11/20/2024 | Press release | Distributed by Public on 11/20/2024 11:42
Food and Drug Administration, HHS.
Notice of availability.
The Food and Drug Administration (FDA or Agency) is announcing the availability of additional draft and revised draft product-specific guidances. The draft guidances provide product-specific recommendations on, among other things, the design of bioequivalence (BE) studies to support abbreviated new drug applications (ANDAs). In the Federal Register of June 11, 2010, FDA announced the availability of a guidance for industry entitled "Bioequivalence Recommendations for Specific Products" that explained the process that would be used to make product-specific guidances available to the public on FDA's website. The draft guidances identified in this notice were developed using the process described in that guidance.
Submit either electronic or written comments on the draft guidance by January 21, 2025 to ensure that the Agency considers your comment on this draft guidance before it begins work on the final version of the guidance.
You may submit comments on any guidance at any time as follows:
Submit electronic comments in the following way:
• Federal eRulemaking Portal: https://www.regulations.gov. Follow the instructions for submitting comments. Comments submitted electronically, including attachments, to https://www.regulations.gov will be posted to the docket unchanged. Because your comment will be made public, you are solely responsible for ensuring that your comment does not include any confidential information that you or a third party may not wish to be posted, such as medical information, your or anyone else's Social Security number, or confidential business information, such as a manufacturing process. Please note that if you include your name, contact information, or other information that identifies you in the body of your comments, that information will be posted on https://www.regulations.gov.
Submit written/paper submissions as follows:
• Mail/Hand Delivery/Courier (for written/paper submissions): Dockets Management Staff (HFA-305), Food and Drug Administration, 5630 Fishers Lane, Rm. 1061, Rockville, MD 20852.

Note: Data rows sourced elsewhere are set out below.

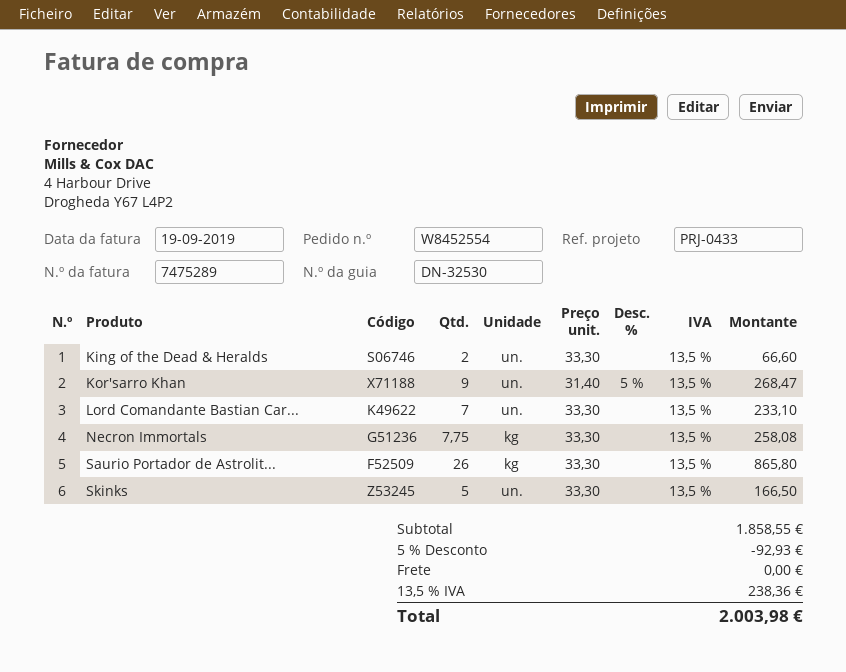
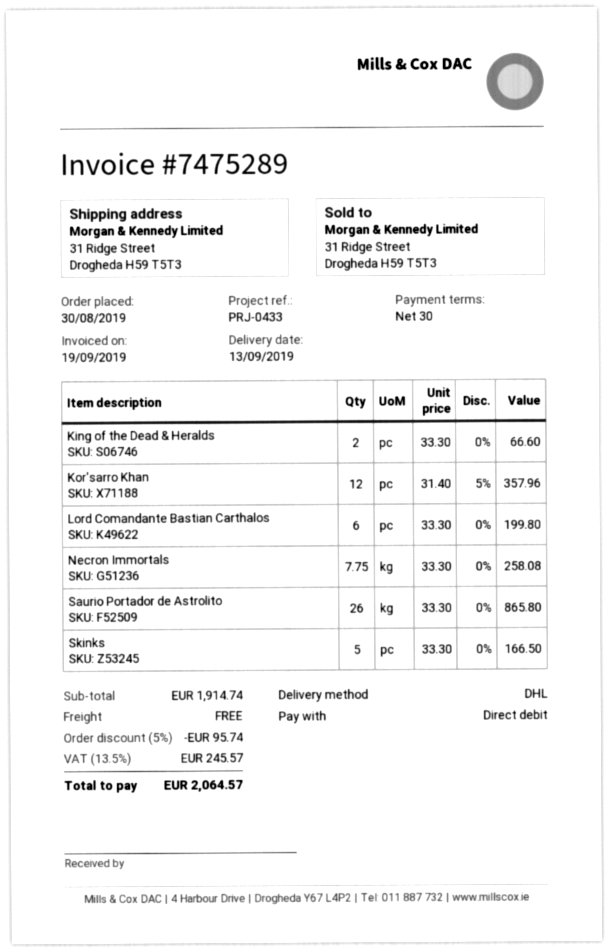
Kor'sarro Khan: 9 x 31.40 - 5% = 268.47 -> 12 x 31.40 - 5% = 357.96
Lord Comandante Bastian Car...: 7 x 33.30 = 233.10 -> 6 x 33.30 = 199.80
subtotal: 1858.55 -> 1914.74
discount: 5% = 92.93 -> 5% = 95.74
tax: 13.5% = 238.36 -> 13.5% = 245.57
total: 2003.98 -> 2064.57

Instructions: All submissions received must include the Docket No. FDA-2007-D-0369 for "Product-Specific Guidances; Draft and Revised Draft Guidances for Industry." Received comments will be placed in the docket and, except for those submitted as "Confidential Submissions," publicly viewable at https://www.regulations.gov or at the Dockets Management Staff between 9 a.m. and 4 p.m., Monday through Friday, 240-402-7500.

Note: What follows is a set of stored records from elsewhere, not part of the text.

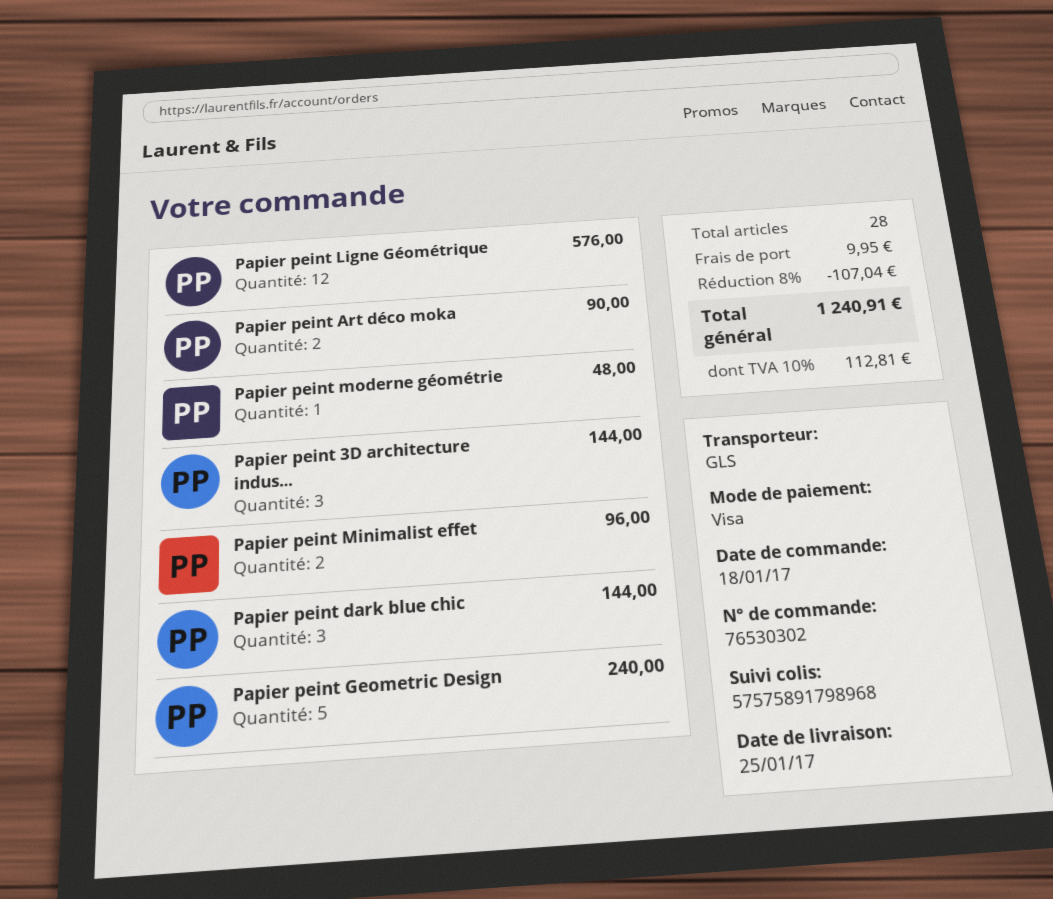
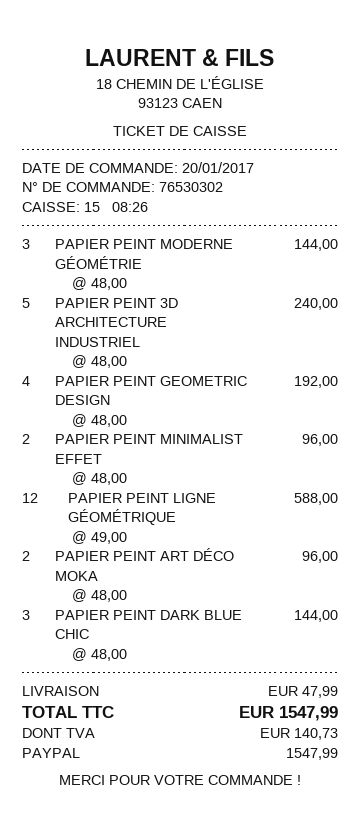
order date: 2017-01-18 -> 2017-01-20
payment method: Visa -> PayPal
Papier peint Ligne Géométrique: 12 for 576.00 -> 12 for 588.00
Papier peint Art déco moka: 2 for 90.00 -> 2 for 96.00
Papier peint moderne géométrie: 1 for 48.00 -> 3 for 144.00
Papier peint 3D architecture indus...: 3 for 144.00 -> 5 for 240.00
Papier peint Geometric Design: 5 for 240.00 -> 4 for 192.00
discount: 8% = 107.04 -> none
shipping: 9.95 -> 47.99
tax: 112.81 -> 140.73
total: 1240.91 -> 1547.99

• Confidential Submissions-To submit a comment with confidential information that you do not wish to be made publicly available, submit your comments only as a written/paper submission. You should submit two copies total. One copy will include the information you claim to be confidential with a heading or cover note that states "THIS DOCUMENT CONTAINS CONFIDENTIAL INFORMATION." The Agency will review this copy, including the claimed confidential information, in its consideration of comments. The second copy, which will have the claimed confidential information redacted/blacked out, will be available for public viewing and posted on https://www.regulations.gov. Submit both copies to the Dockets Management Staff. If you do not wish your name and contact information to be made publicly available, you can provide this information on the cover sheet and not in the body of your comments and you must identify this information as "confidential." Any information marked as "confidential" will not be disclosed except in accordance with 21 CFR 10.20 and other applicable disclosure law. For more information about FDA's posting of comments to public dockets, see 80 FR 56469, September 18, 2015, or access the information at: https://www.govinfo.gov/content/pkg/FR/2015/09/18/pdf/2015/23389.pdf.
Docket: For access to the docket to read background documents or the electronic and written/paper comments received, go to https://www.regulations.gov and insert the docket number, found in brackets in the heading of this document, into the "Search" box and follow the prompts and/or go to the Dockets Management Staff, 5630 Fishers Lane, Rm. 1061, Rockville, MD 20852, 240-402-7500.
You may submit comments on any guidance at any time (see 21 CFR 10.115(g)(5)).
Submit written requests for single copies of the draft guidance to the Division of Drug Information, Center for Drug Evaluation and Research, Food and Drug Administration, 10001 New Hampshire Ave., Hillandale Building, 4th Floor, Silver Spring, MD 20993-0002. Send one self-addressed adhesive label to assist that office in processing your requests. See the SUPPLEMENTARY INFORMATION section for electronic access to the draft guidance document.
Joseph Kotsybar, Center for Drug Evaluation and Research, Food and Drug Administration, 10903 New Hampshire Ave., Bldg. 75, Rm. 3623A, Silver Spring, MD 20993-0002, 240-402-1062, [email protected].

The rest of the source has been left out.